È accaduto così con la Sacal, la società regionale che gestisce gli aeroporti del territorio calabrese.

Sacal, il socio privato conquista terreno senza sforzi

Era stato deciso un aumento di capitale che ha visto i soci pubblici lasciare inoptate le quote, che sono state a quel punto acquisite da un socio privato. L’azionista privato a quel punto ha conquistato senza colpo ferire la maggioranza della società. E senza nemmeno pagare il sovrapprezzo che è normale venga valutato, e corrisposto, quando un soggetto acquisisce il potere di controllo su una impresa.

Privatizzazione a propria insaputa

Quali sono le conseguenze di questa privatizzazione a propria insaputa? Si tratta innanzitutto di una procedura per così dire insolita, che ha escluso il mercato da qualsiasi contendibilità. Solo gli azionisti presenti al momento dell’aumento di capitale potevano difatti optare le azioni dell’aumento di capitale. È stata evitata in questo modo ogni forma di pubblicità e di trasparenza. Si è creato il cerchio magico della possibile cessione della proprietà ai privati.

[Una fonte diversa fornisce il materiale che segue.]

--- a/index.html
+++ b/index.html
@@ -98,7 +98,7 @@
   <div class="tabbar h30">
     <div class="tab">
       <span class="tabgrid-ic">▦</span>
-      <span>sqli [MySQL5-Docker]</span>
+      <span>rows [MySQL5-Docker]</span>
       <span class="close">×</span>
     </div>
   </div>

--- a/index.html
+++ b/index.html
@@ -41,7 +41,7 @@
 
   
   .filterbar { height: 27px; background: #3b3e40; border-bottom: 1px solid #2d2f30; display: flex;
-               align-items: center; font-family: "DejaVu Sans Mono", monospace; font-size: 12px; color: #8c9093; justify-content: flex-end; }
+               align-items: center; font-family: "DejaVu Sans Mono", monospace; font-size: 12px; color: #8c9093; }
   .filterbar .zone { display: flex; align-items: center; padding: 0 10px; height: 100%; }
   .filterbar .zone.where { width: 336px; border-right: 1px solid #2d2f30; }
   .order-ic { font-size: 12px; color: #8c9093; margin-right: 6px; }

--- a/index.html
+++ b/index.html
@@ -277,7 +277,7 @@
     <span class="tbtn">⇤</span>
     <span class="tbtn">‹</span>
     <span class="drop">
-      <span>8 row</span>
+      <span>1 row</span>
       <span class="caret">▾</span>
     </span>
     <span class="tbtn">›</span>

Sacal, una privatizzazione da oligarchia postsovietica

Procedere ad una privatizzazione chiusa al mercato è stata la prima anomalia. Nessuna forma di partecipazione di terzi alla operazione era possibile. E dunque è come se si fosse operato entro un recinto chiuso di interessi. Già questo fatto delinea gli elementi di una privatizzazione oligarchica, sul modello di quelle che sono state realizzate nella confusione post-sovietica degli anni Novanta del secolo passato.

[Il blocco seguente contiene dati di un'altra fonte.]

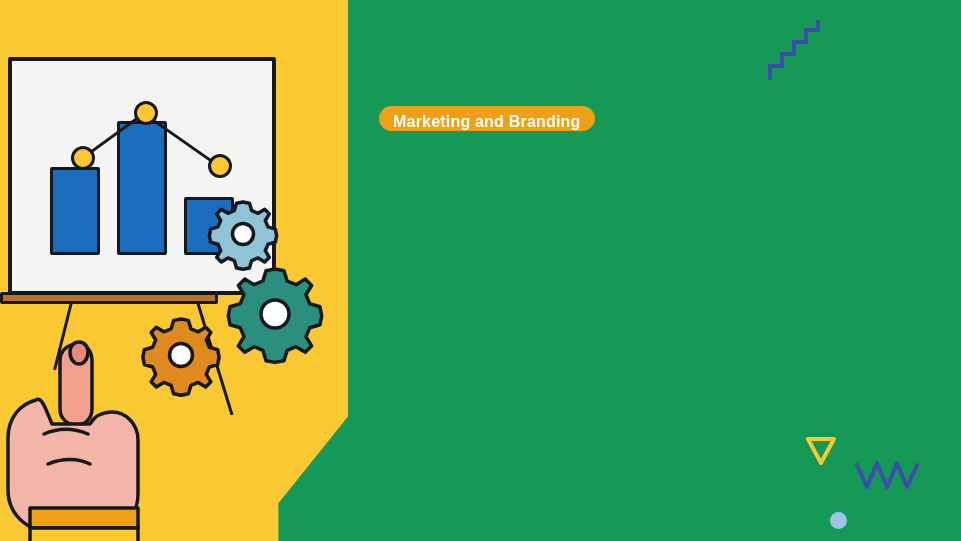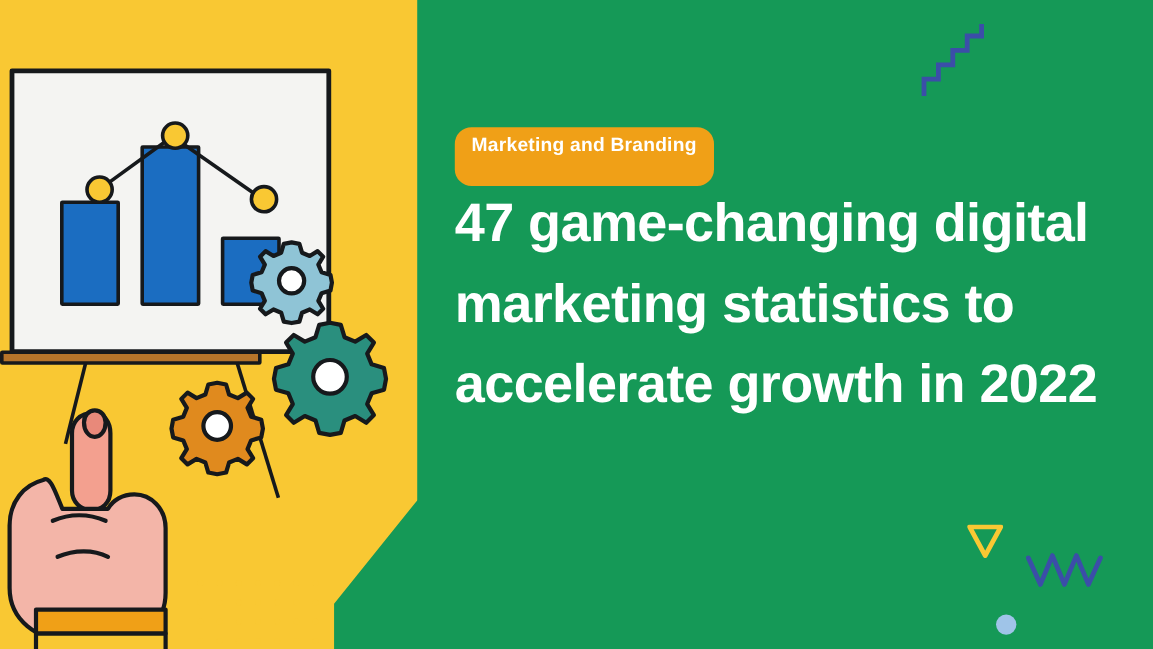--- a/index.html
+++ b/index.html
@@ -96,7 +96,7 @@
     font-weight: bold;
     font-size: 16px;
     letter-spacing: 0.2px;
-    padding: 7px 14px 24px 14px;
+    padding: 7px 14px 0 14px;
     border-radius: 14px;
   }
   .headline {

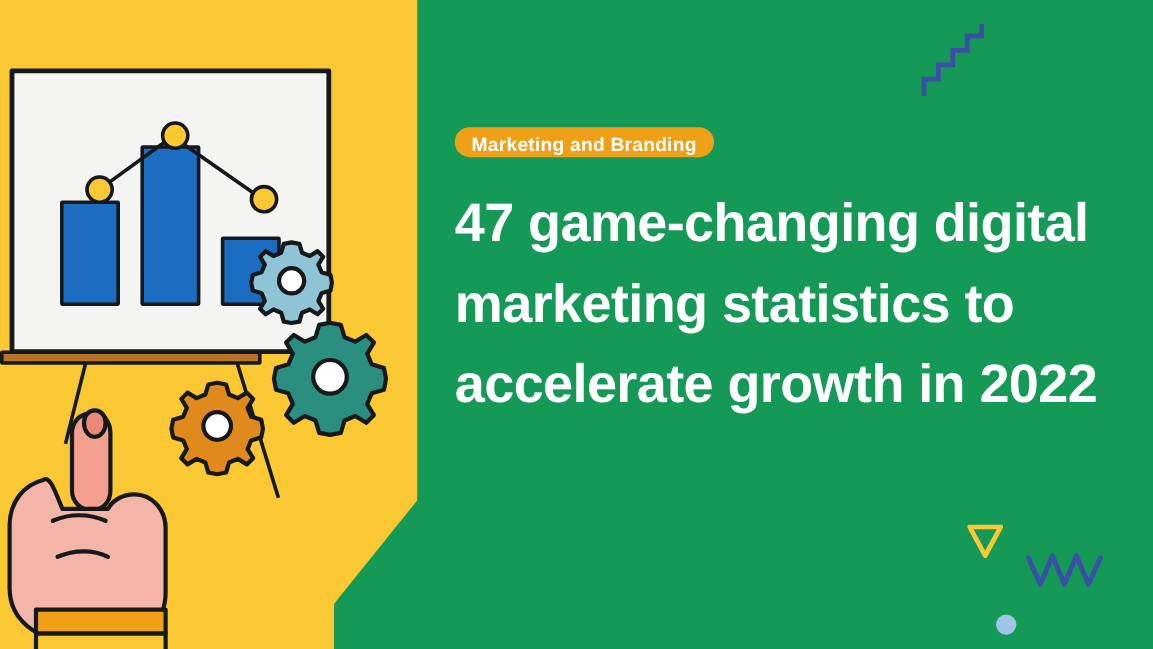--- a/index.html
+++ b/index.html
@@ -190,7 +190,6 @@
   </div>
 
   <div class="tag">Marketing and Branding</div>
-  <div class="headline">47 game-changing digital marketing statistics to accelerate growth in 2022</div>
 
   <svg class="zigzag-top" width="62" height="62" viewBox="0 0 62 62">
     <path d="M4 58 L4 46 L16 46 L16 34 L28 34 L28 22 L40 22 L40 10 L52 10 L52 2" fill="none" stroke="#3b4ea8" stroke-width="4" stroke-linecap="square"></path>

Un capitalismo amorale e familistico

La seconda incredibile modalità, coerente con un capitalismo amorale e familistico, è stata quella di cedere la maggioranza delle azioni, non sottoscrivendo i soci pubblici l’aumento di capitale, senza riscuotere in questo modo il valore del premio per la maggioranza stessa.
In questo caso siamo in presenza di un regalo vero e proprio, costruito nella forma di mancata sottoscrizione delle azioni da parte delle istituzioni pubbliche che fanno parte della compagine societaria. Una smemoratezza degna di approfondimento politico e legale.
Infine, e non è questione irrilevante, la Sacal è una società concessionaria dello Stato che gestisce aeroporti. In quanto tale, è soggetta ad obblighi di trasparenza verso il concedente. Per questa ragione Enac ha sporto denuncia.

Il precedente che mancava

Il panorama italiano delle privatizzazioni, che già non presentava un pedigree particolarmente felice, si arricchisce ora di una perla di cui non si sentiva francamente il bisogno.
Gli aeroporti sono un tassello strategico per la mobilità e la competitività di un territorio. Ancora una volta la Calabria rischia di fare l’ennesimo autogol. A segnare stavolta è un azionista privato che si frega le mani per l’affare che ha realizzato.
Una stupidità così palese non si era mai vista da parte di un azionista pubblico. Al punto tale che è legittimo avanzare sospetti di interessi inconfessabili. Lo vedremo nelle prossime puntate di questa brutta storia.